In Gesprächen mit Maren wurde mir klar, dass Reiten anders sein und sich anders anfühlen kann. Sollte. Dennoch war da immer noch der jahrzentelang eingeprägte Glaubenssatz: “Du sollst dein Pferd in der Reitbahn anständig gymnastizieren!" Zum Glück begann dann der Kurs „Argumente für Geländereitende“.
Was soll ich sagen? Ich bin geheilt!
Mein Pony und ich haben wieder Spaß am (Gelände-)reiten, wir sausen bergauf und bergab. Manchmal schlendern wir auch – weil, wir können beides!
Und im Winter, mit wenig Licht nach der Arbeit, gehen wir sogar in die Reitbahn und üben ziehend ans Gebiss Übergänge auf großen Linien. Wenn keiner guckt, bewegen wir uns auch mal heimlich ein paar Schritte Schulterherein.
Allerdings muss ich hier eine Nebenwirkung ansprechen, über die nach Teilnahme an Marens Kursen des öfteren berichtet wurde: Der Sattel passte nicht mehr. Weder dem Pony noch mir.
Dem Pony passte er nicht mehr aufgrund pferdekörperbaulicher Veränderungen in Folge anderer Bewegungsmuster („form follows function“). Mir passte er nicht mehr, weil ich nunmehr überzeugt davon bin, dass ein Sattel
- für das Pferd eine großeTragefläche (nicht Auflagefläche) und viel Platz (auch seitlich!) vom Widerrist bieten muss
-für den Reiter viel Bewegungsfreiheit bieten muss, um allen Anforderungen im Gelände, alle möglichen und unmöglichen Situationen, bestmöglich meistern zu können.
Fündig wurde ich beim Armeesattel M25, hunderttausenfach unter härtesten Bedingungen getestet (keine großen Pauschen, kein tiefer Sitz, ohne Amazonalösung und knallhart
ungepolstert für den Hintern). Ein auf den Armeesattel spezialisierter Sattler kürzte ihn mir fachgerecht für mein Pony, und gefühlt erweiterten wir unser gemeinsames Bewegungspotential noch einmal kräftig!

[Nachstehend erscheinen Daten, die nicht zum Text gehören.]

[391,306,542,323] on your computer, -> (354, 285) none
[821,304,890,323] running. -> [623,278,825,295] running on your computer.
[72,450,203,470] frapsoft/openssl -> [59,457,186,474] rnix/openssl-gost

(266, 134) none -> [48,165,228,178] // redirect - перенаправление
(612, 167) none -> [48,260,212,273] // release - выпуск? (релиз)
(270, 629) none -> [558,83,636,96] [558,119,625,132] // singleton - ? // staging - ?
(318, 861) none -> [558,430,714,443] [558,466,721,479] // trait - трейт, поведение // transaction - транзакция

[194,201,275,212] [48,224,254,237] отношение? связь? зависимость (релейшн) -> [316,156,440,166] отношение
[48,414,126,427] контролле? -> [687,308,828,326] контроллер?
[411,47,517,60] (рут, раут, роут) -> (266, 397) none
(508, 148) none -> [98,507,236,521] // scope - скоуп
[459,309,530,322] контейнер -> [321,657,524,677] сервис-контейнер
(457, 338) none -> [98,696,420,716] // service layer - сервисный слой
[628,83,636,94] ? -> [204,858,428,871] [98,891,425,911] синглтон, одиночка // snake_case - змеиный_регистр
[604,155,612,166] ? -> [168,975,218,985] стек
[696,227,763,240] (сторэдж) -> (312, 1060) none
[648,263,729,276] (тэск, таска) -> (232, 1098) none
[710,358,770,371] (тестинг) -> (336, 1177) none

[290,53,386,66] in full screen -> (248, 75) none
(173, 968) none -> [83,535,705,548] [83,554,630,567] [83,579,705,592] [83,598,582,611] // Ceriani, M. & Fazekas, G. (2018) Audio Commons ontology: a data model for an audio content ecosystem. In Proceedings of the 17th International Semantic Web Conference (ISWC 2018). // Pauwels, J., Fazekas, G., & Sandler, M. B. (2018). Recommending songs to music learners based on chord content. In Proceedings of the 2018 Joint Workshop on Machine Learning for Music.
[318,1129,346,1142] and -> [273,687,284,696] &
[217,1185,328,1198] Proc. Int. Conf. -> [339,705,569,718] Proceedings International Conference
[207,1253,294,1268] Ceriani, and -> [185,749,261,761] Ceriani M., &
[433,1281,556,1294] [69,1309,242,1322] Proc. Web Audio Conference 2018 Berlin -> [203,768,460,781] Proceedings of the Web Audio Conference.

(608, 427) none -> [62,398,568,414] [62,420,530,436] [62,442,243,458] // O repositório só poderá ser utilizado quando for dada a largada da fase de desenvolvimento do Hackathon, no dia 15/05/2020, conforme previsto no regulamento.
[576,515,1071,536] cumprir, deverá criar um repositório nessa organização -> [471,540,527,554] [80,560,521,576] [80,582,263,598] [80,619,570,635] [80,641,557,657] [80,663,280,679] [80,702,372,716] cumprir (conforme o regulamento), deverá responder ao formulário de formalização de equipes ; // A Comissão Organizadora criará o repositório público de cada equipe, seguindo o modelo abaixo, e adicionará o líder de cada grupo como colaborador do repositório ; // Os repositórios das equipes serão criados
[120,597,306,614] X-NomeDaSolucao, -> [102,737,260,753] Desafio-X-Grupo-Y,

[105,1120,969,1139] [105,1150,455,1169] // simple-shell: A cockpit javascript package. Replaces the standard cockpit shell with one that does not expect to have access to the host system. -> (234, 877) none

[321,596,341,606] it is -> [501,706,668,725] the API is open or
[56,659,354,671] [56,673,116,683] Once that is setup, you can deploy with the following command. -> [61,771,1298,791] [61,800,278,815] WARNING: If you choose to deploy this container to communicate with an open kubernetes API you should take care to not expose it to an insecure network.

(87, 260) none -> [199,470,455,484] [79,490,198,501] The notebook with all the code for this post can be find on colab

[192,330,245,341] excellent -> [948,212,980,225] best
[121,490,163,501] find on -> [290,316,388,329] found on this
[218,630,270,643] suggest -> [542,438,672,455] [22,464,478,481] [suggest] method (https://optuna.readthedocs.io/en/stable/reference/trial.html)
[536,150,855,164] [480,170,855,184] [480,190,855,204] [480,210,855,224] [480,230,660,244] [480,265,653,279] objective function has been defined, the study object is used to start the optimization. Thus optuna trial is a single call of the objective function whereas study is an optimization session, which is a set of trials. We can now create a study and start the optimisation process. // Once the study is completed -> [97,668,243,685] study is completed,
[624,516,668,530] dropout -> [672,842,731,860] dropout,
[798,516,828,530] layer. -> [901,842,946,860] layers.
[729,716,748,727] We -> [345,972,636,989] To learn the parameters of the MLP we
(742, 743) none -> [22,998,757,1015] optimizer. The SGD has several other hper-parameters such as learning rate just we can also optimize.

Amber war seit dem Beginn des Austauschs mit Maren und fröhlicher Geländevorwärtsreiterei niemals krank: kein Husten, keine Lahmheit, kein Nix. Die Gallen an den Hinterbeinen, die sie schon immer hatte, seit ich sie kenne, sind fast vollständig verschwunden. Bei Wanderritten ist sie am letzten Tag genauso eifrig wie am ersten, und Höhenmeter werden in allen Gangarten und Geschwindigkeiten gemeistert. Der Hängebauch ist fort, sie ist fröhlich und unternehmungslustig und hat mich immer noch nicht verloren.
Ach ja: das Straßenkatzenmixpony stellte sich dann nach einigem Nachforschen als reinrassige Marismenastute heraus…
Auf den Bildern seht ihr Amber oben links als Vierjährige, oben rechts nach dem Zwischenspiel Gymnastizierung und unten jetzt.